The problem: Your reply should hold exactly the lines from the one that contains "- Boot Priority: UEFI First" through the end of the data. Repeat them word for word.

####################

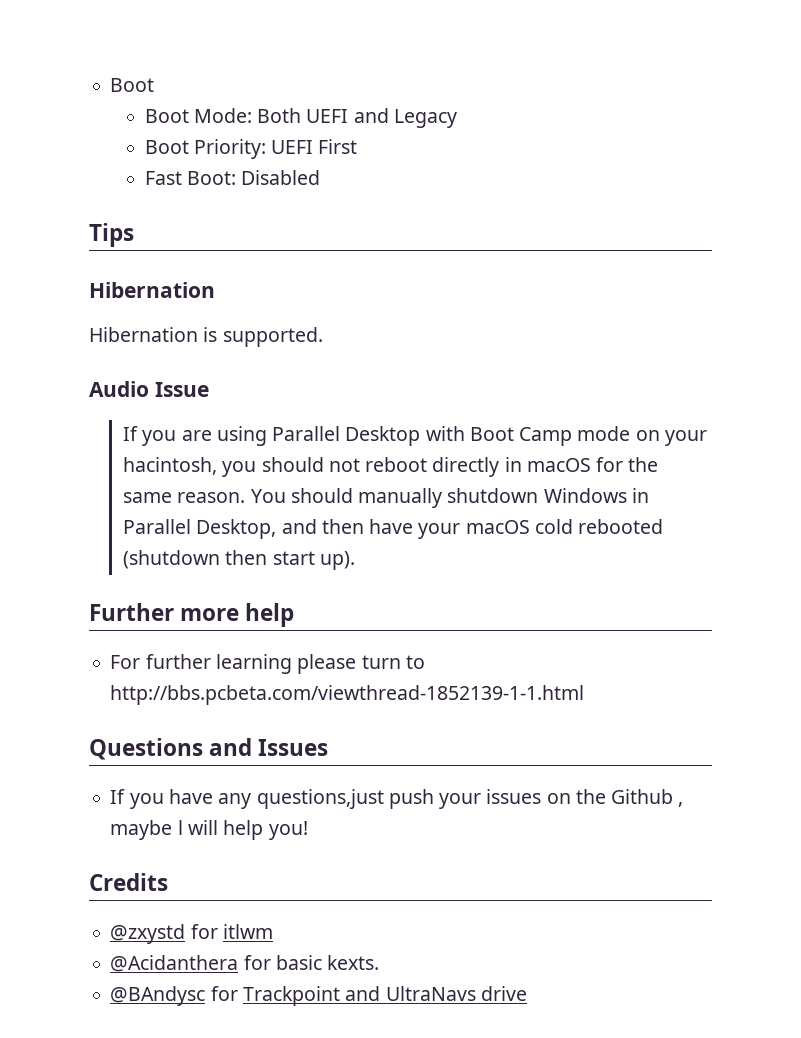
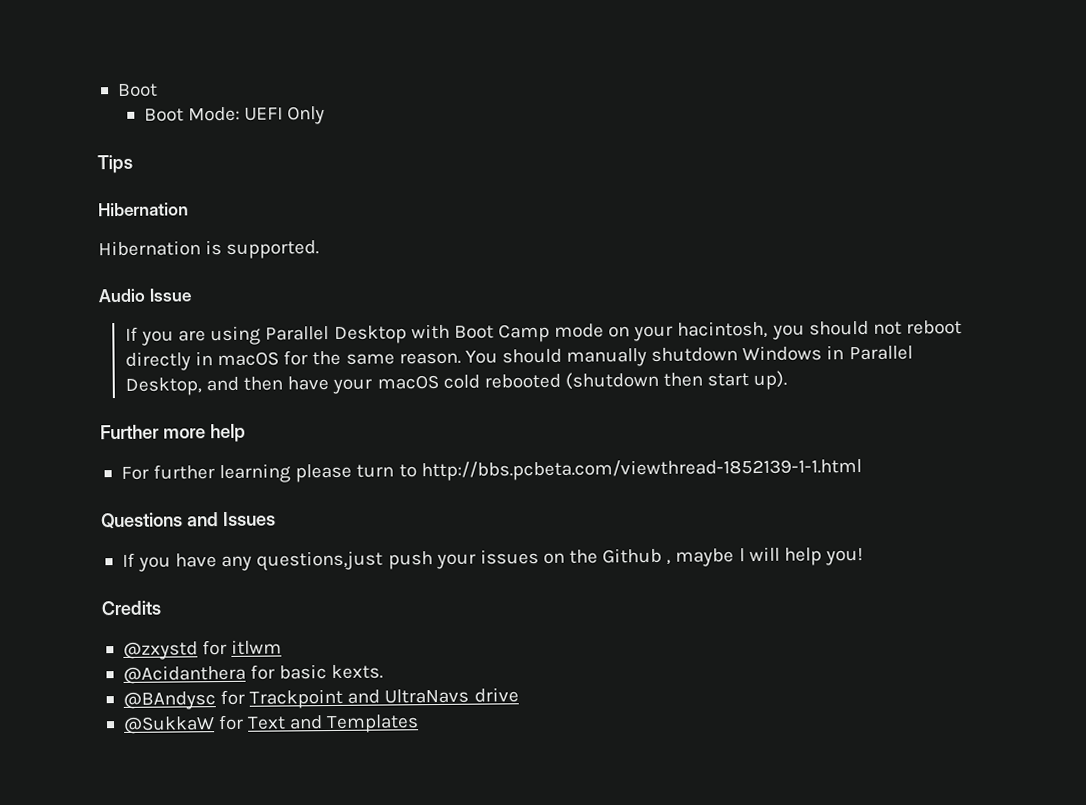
- Boot Mode: Both UEFI and Legacy
- Boot Priority: UEFI First
- Fast Boot: Disabled
+ Boot Mode: UEFI Only
+ @SukkaW for Text and Templates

####################

Solution for this exercise:
- Boot Priority: UEFI First
- Fast Boot: Disabled
+ Boot Mode: UEFI Only
+ @SukkaW for Text and Templates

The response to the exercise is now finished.